* WHAT IS NEEDED: In the listing below, print exactly the lines between the line holding "[15,369,809,455] Ancient Egyptian" and the line holding "[15,693,187,727] July 22, 2026", inclusive, and no more.

* ENTRIES PROVIDED:
————

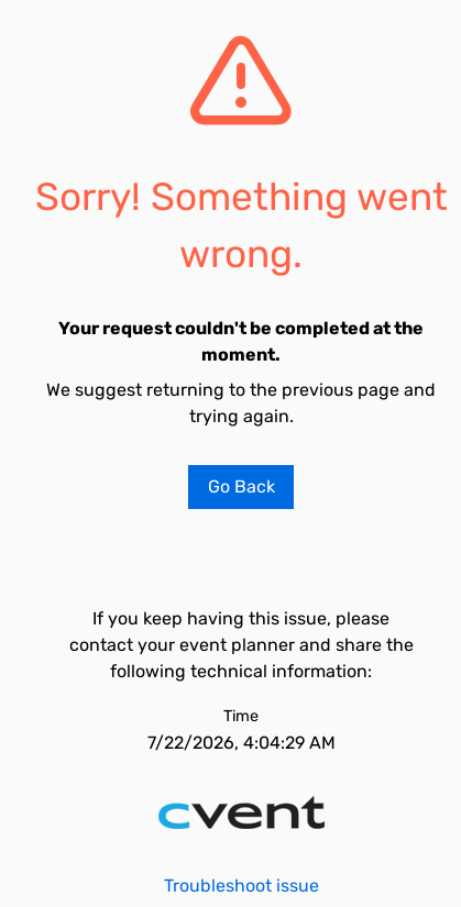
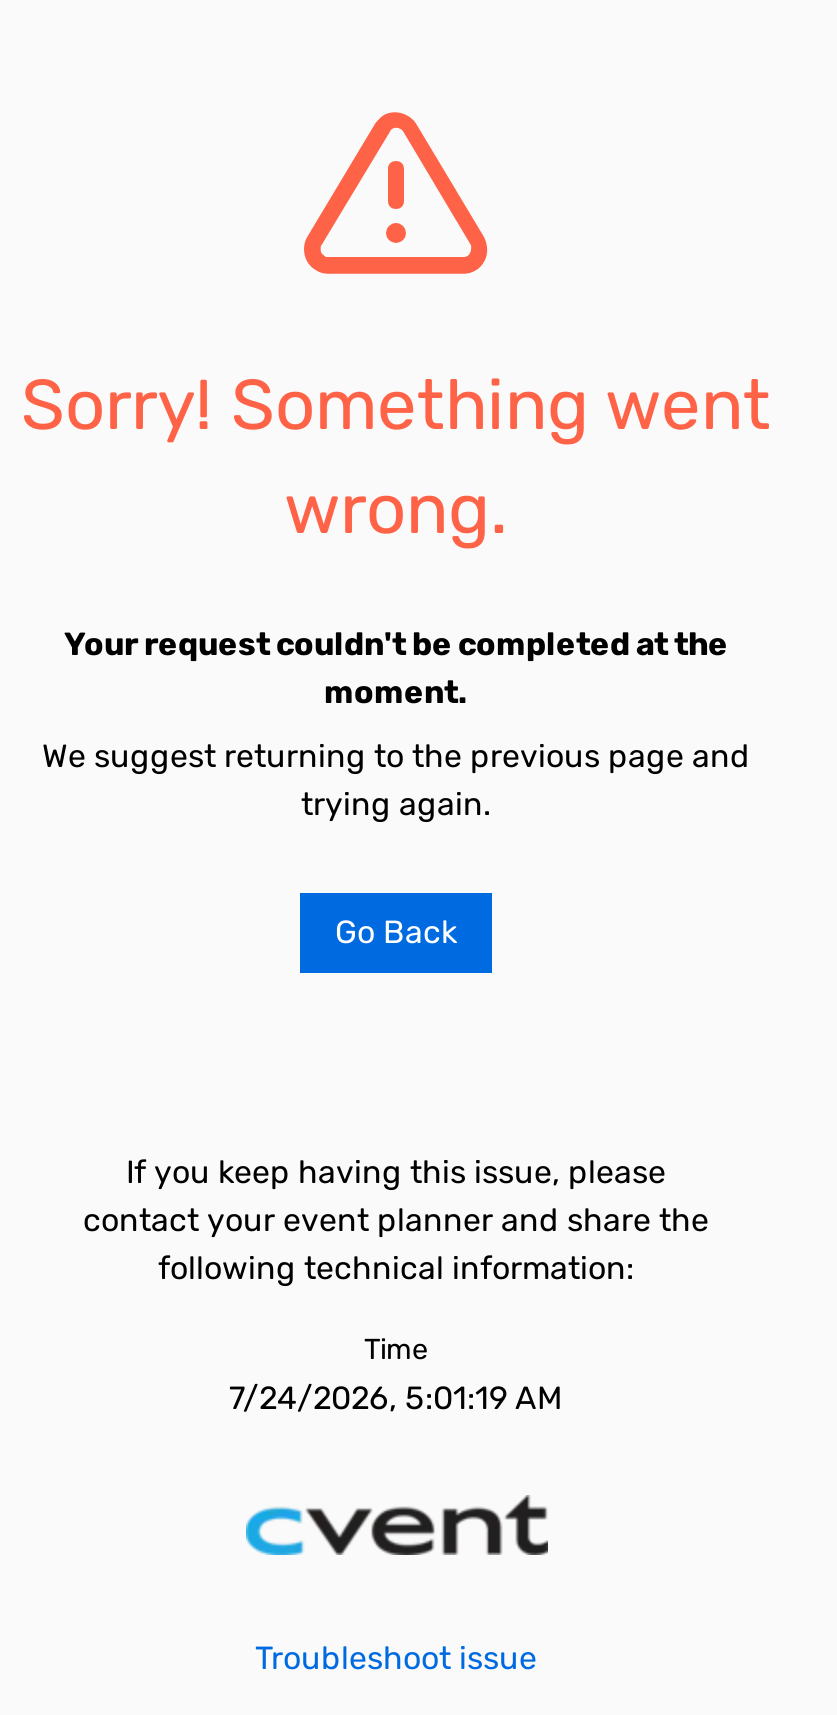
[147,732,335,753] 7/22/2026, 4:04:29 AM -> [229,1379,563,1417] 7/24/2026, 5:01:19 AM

————

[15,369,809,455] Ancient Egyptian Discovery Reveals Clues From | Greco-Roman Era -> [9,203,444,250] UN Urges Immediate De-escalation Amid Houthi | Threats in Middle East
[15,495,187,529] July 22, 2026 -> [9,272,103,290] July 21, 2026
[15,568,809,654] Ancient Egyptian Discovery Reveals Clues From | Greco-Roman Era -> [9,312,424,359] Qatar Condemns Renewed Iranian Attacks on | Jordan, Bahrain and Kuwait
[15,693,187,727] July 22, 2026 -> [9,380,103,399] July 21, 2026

————

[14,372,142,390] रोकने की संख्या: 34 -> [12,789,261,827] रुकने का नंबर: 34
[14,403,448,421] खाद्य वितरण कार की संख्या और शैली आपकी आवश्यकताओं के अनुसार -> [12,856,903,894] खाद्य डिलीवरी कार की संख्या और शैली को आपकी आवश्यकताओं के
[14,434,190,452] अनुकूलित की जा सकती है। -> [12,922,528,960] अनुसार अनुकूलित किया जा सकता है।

————

* REPLY TO THE EXERCISE:
[15,369,809,455] Ancient Egyptian Discovery Reveals Clues From | Greco-Roman Era -> [9,203,444,250] UN Urges Immediate De-escalation Amid Houthi | Threats in Middle East
[15,495,187,529] July 22, 2026 -> [9,272,103,290] July 21, 2026
[15,568,809,654] Ancient Egyptian Discovery Reveals Clues From | Greco-Roman Era -> [9,312,424,359] Qatar Condemns Renewed Iranian Attacks on | Jordan, Bahrain and Kuwait
[15,693,187,727] July 22, 2026 -> [9,380,103,399] July 21, 2026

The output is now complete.